On 9/13/06, Eric Schrock <[EMAIL PROTECTED]> wrote:
On Wed, Sep 13, 2006 at 02:29:55PM -0500, James Dickens wrote:
>
> this would not be the first time that Solaris overrided an administive
> command, because its just not safe or sane to do so. For example.
>
> rm -rf /
As I've repeated before, and will continue to repeat, it's not actually
possible for ZFS to determine whether a pool is in active use (short of
making ZFS a cluster-aware filesystem). Adding arbitrary delays doesn't
change this fact, and only less likely. I've given you examples of
where this behavior is safe and sane and useful, so the above
simplification (upon which most of the other arguments are based) isn't
really valid.
I disagree with this, isn't there way to track when the last read was?

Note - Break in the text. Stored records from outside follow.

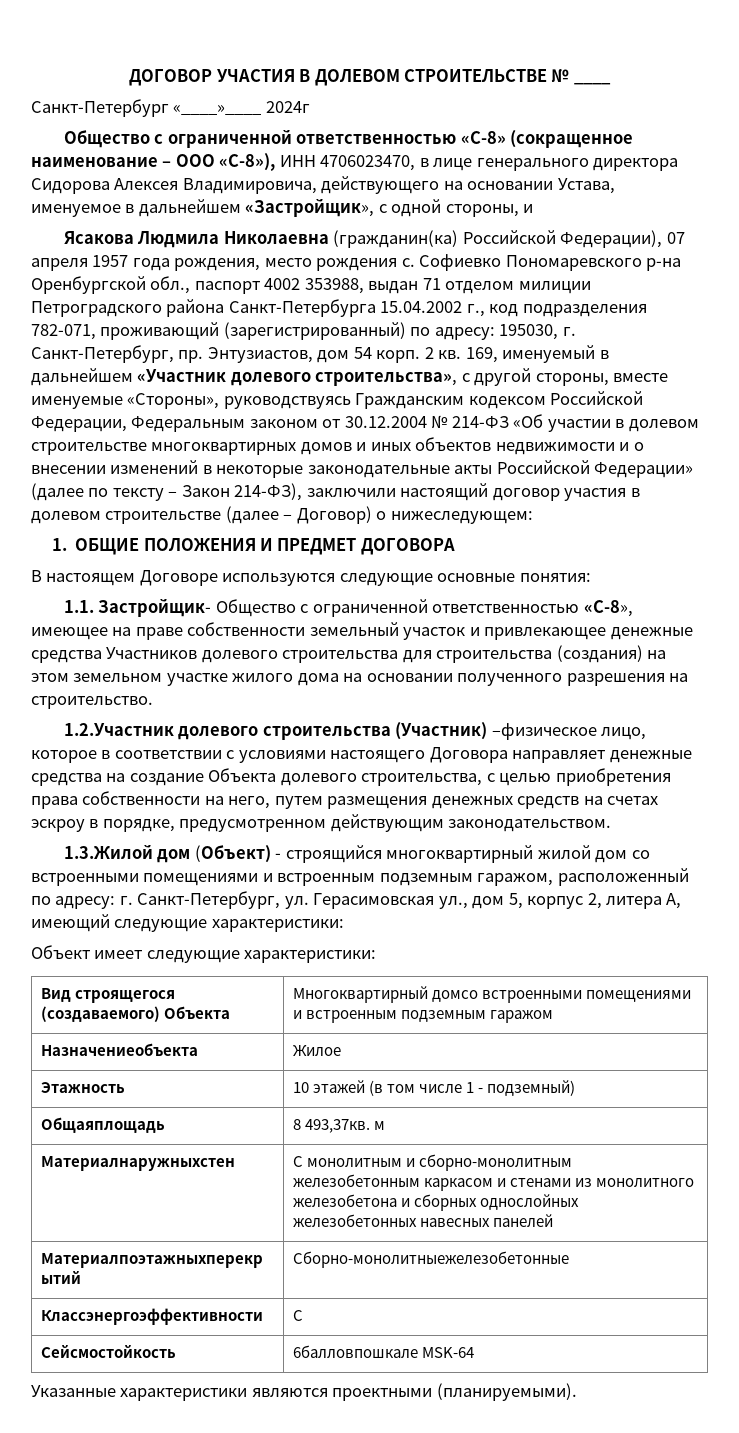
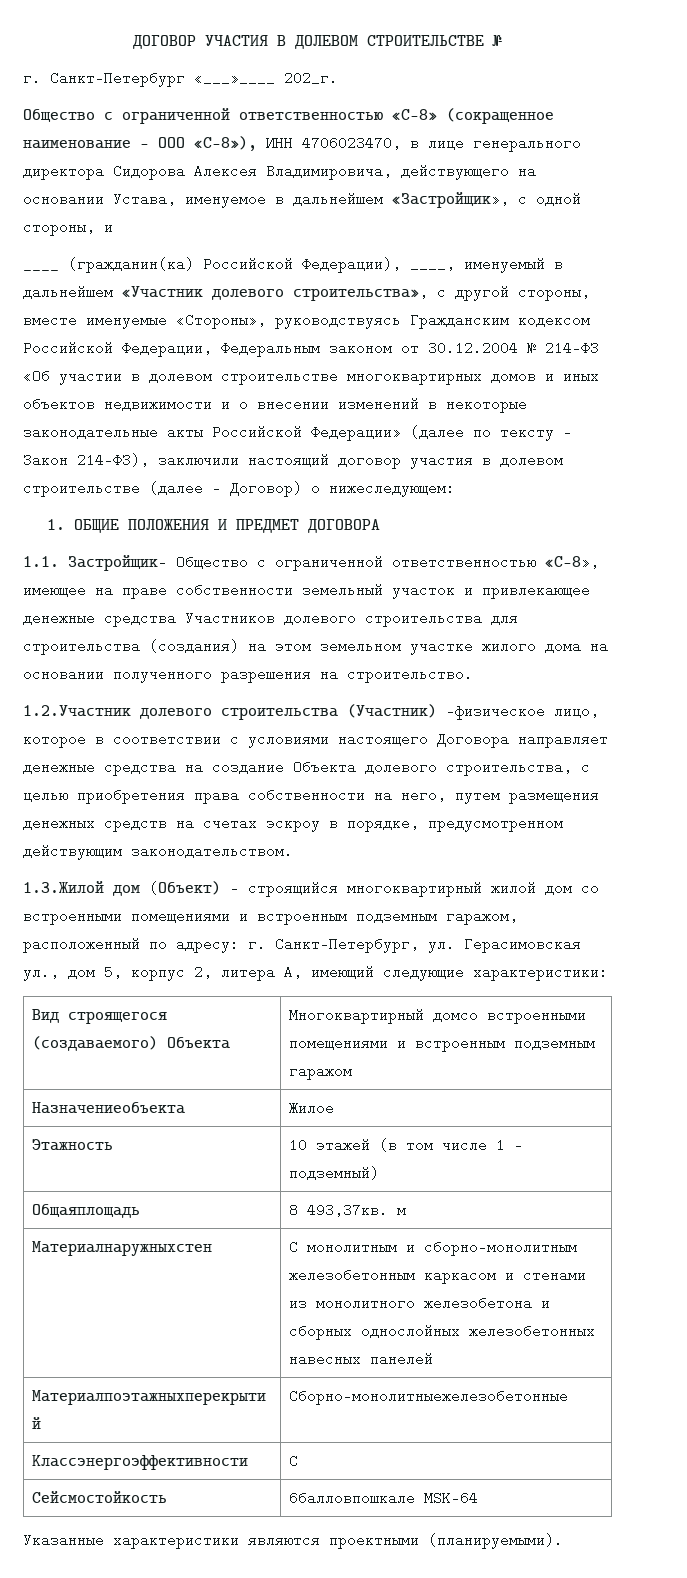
- ДОГОВОР УЧАСТИЯ В ДОЛЕВОМ СТРОИТЕЛЬСТВЕ № ____
- Санкт-Петербург «____»____ 2024г
+ ДОГОВОР УЧАСТИЯ В ДОЛЕВОМ СТРОИТЕЛЬСТВЕ №
+ г. Санкт-Петербург «___»____ 202_г.
- Ясакова Людмила Николаевна (гражданин(ка) Российской Федерации), 07 апреля 1957 года рождения, место рождения с. Софиевко Пономаревского р-на Оренбургской обл., паспорт 4002 353988, выдан 71 отделом милиции Петроградского района Санкт-Петербурга 15.04.2002 г., код подразделения 782-071, проживающий (зарегистрированный) по адресу: 195030, г. Санкт-Петербург, пр. Энтузиастов, дом 54 корп. 2 кв. 169, именуемый в дальнейшем «Участник долевого строительства», с другой стороны, вместе именуемые «Стороны», руководствуясь Гражданским кодексом Российской Федерации, Федеральным законом от 30.12.2004 № 214-ФЗ «Об участии в долевом строительстве многоквартирных домов и иных объектов недвижимости и о внесении изменений в некоторые законодательные акты Российской Федерации» (далее по тексту – Закон 214-ФЗ), заключили настоящий договор участия в долевом строительстве (далее – Договор) о нижеследующем:
+ ____ (гражданин(ка) Российской Федерации), ____, именуемый в дальнейшем «Участник долевого строительства», с другой стороны, вместе именуемые «Стороны», руководствуясь Гражданским кодексом Российской Федерации, Федеральным законом от 30.12.2004 № 214-ФЗ «Об участии в долевом строительстве многоквартирных домов и иных объектов недвижимости и о внесении изменений в некоторые законодательные акты Российской Федерации» (далее по тексту – Закон 214-ФЗ), заключили настоящий договор участия в долевом строительстве (далее – Договор) о нижеследующем:
- В настоящем Договоре используются следующие основные понятия:
- Объект имеет следующие характеристики:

Even computing the last write access time that you are already
recommending, then sleeping for 30 seconds and recompute the value by
accessing the disk again and compare,even a read on the pool will
possibly cause a write if ATIME tracking is enabled on the filesystem,
if someone is accessing the pool we are importing underneath us, it is
a dead give away that we are about to explode if we continue on this
path.
I'm curious why you didn't comment on my other suggestion (displaying
last accessed host and time as part of 'zpool import'), which seems to
solve your problem by giving the administrator the data they need to
make an appropriate decision.
its a good suggestion, it just doesn't go far enough in my opinion.
As Anton and other have mentioned in previous discussions there seems to
be several clear RFEs that everyone can agree with:
1. Store the hostid, hostname, and last time written as part of the
label.
2. During auto-import (aka open), if the the hostid is different from
our own, fault the pool and generate an appropriate FMA event.
3. During manual import, display the last hostname and time accessed if
the hostid is not our own, and the pool is still marked ACTIVE.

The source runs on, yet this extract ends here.